Last night, my grandma for some reason had out a huge box of pictures from the past 60 years of family history.  Apparently, every time she got ahold of a picture she just threw it in that box without rhyme or reason, so to say it was disorganized would be the understatement of the century.  If you can get past all the unfortunate fashion choices, facial expressions that convey an emotion that is best descibed as "abject misery," and the fact that everyone is quite a big larger than they were in those pictures (vertically and horizontally), you can see things about people that you never really saw before.  Because, you know, it's easy to forget that before these people were your parents, and grandparents, and great-grandparents, they were just PEOPLE.  They were children once, and they played in the yard with their dog, and they graduated from high school (well, some of them did... others had to quit long before to work on the farm), and they went to school dances, and they got new cars, and they fell in love and got married, and they got unfortunate hair-dos, and they went to the beach in funny looking bathing suits, and they had birthday parties with homemade cakes that were leaning to one side. 

They probably never imagined that they would grow old, or what we, their future generations, would be like, or how different things would be in the future.  And I started thinking, wouldn't it be amazing if we could be handed a box of random photos from OUR future, and get the chance to just go through them and look at all those people who don't even exist yet?  What would it be like to see them graduate, and go on vacation, and open presents at Christmas, and smile into the camera in a hospital gown while holding a tiny baby?  Would we laugh at our clothes and hair-dos, and about how naive and hopeful we were?  Would we cry about the ones who we notice are absent in the photos? 

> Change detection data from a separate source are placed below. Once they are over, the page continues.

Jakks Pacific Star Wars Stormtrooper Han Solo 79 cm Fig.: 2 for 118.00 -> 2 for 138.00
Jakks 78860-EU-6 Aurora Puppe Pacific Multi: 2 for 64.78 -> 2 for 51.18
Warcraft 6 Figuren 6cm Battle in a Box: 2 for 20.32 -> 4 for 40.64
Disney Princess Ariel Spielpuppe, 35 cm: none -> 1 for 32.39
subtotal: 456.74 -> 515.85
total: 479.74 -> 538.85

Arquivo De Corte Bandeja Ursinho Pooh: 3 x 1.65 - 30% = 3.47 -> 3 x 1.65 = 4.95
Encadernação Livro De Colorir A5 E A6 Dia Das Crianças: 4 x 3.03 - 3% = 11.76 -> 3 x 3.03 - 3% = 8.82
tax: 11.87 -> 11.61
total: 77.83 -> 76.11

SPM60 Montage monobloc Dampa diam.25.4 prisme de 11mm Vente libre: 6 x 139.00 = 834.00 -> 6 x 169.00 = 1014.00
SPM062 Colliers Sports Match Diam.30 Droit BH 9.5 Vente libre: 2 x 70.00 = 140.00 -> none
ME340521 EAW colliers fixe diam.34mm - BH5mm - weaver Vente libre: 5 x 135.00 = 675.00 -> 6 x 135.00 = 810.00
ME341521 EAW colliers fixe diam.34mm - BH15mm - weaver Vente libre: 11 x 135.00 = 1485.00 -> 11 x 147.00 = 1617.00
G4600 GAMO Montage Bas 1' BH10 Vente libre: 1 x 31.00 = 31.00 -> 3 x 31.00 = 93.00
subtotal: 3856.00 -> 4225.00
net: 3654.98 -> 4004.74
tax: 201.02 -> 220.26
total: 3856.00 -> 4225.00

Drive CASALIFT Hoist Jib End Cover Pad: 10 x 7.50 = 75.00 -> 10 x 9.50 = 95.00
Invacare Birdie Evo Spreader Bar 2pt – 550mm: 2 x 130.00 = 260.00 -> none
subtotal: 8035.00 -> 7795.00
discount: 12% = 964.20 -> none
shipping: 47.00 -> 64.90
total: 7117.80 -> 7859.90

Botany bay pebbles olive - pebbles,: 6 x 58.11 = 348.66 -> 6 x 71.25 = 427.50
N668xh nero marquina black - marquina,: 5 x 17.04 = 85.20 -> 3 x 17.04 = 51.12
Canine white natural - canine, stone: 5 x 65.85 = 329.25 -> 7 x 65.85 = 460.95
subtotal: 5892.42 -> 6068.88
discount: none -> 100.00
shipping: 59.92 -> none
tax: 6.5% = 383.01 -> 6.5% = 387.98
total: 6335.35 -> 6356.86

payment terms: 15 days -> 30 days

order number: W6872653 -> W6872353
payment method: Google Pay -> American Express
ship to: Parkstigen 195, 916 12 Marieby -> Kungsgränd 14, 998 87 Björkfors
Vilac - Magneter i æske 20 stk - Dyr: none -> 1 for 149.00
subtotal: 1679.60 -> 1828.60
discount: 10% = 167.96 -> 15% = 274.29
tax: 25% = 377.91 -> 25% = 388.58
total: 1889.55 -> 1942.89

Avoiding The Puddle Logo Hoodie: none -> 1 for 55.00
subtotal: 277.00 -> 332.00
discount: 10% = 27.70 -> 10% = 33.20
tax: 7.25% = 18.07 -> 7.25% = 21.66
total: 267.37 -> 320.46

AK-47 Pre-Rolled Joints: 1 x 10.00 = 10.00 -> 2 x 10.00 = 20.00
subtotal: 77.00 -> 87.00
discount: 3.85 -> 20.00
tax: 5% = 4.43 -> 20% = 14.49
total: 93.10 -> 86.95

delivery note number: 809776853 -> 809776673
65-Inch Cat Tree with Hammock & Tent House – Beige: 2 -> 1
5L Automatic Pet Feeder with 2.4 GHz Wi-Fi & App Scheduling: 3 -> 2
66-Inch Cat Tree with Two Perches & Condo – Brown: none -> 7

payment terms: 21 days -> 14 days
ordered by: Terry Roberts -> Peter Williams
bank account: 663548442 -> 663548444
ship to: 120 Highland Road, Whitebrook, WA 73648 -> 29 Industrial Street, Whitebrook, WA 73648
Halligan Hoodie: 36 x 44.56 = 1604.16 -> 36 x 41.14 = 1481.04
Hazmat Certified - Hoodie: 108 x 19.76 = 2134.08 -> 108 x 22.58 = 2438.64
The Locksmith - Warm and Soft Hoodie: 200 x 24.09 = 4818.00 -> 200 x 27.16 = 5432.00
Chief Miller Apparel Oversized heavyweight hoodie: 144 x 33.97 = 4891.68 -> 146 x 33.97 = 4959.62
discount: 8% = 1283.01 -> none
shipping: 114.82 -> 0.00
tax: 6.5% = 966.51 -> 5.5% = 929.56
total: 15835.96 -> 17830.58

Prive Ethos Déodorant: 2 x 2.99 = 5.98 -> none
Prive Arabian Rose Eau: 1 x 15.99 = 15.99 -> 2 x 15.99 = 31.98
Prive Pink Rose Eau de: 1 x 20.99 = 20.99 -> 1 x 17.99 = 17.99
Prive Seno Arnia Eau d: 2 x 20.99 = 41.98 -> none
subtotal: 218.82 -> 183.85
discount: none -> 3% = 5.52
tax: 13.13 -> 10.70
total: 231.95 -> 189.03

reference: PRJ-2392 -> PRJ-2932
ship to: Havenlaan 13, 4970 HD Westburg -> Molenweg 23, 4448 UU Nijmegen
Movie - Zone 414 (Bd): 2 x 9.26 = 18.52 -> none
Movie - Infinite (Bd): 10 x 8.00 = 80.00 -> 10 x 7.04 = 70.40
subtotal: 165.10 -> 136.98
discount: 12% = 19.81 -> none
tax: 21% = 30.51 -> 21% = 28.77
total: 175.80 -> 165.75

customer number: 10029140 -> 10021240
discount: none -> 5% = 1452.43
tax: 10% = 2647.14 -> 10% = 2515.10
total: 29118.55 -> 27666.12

Isn't it amazing that we can capture these moments in time and look at them so many years later, and think about how much time has passed and how much has happened to the people in them since them?  I feel lucky that my ancestors had access to cameras, and that I know what my great-great grandparents looked like.

What will my great-great grandchildren think of me?  They will certainly have a lot more pictures to look at than I've had, because the technology has come so far since then.

And won't it lose some of it's magic when they're looking at a digital image rather than holding a faded picture with bent corners in their hands?

I think I'm going to start printing more of my pictures so they can go into a box one day, so my great-grandchildren can laugh at my hair and my clothes and my funny looking car.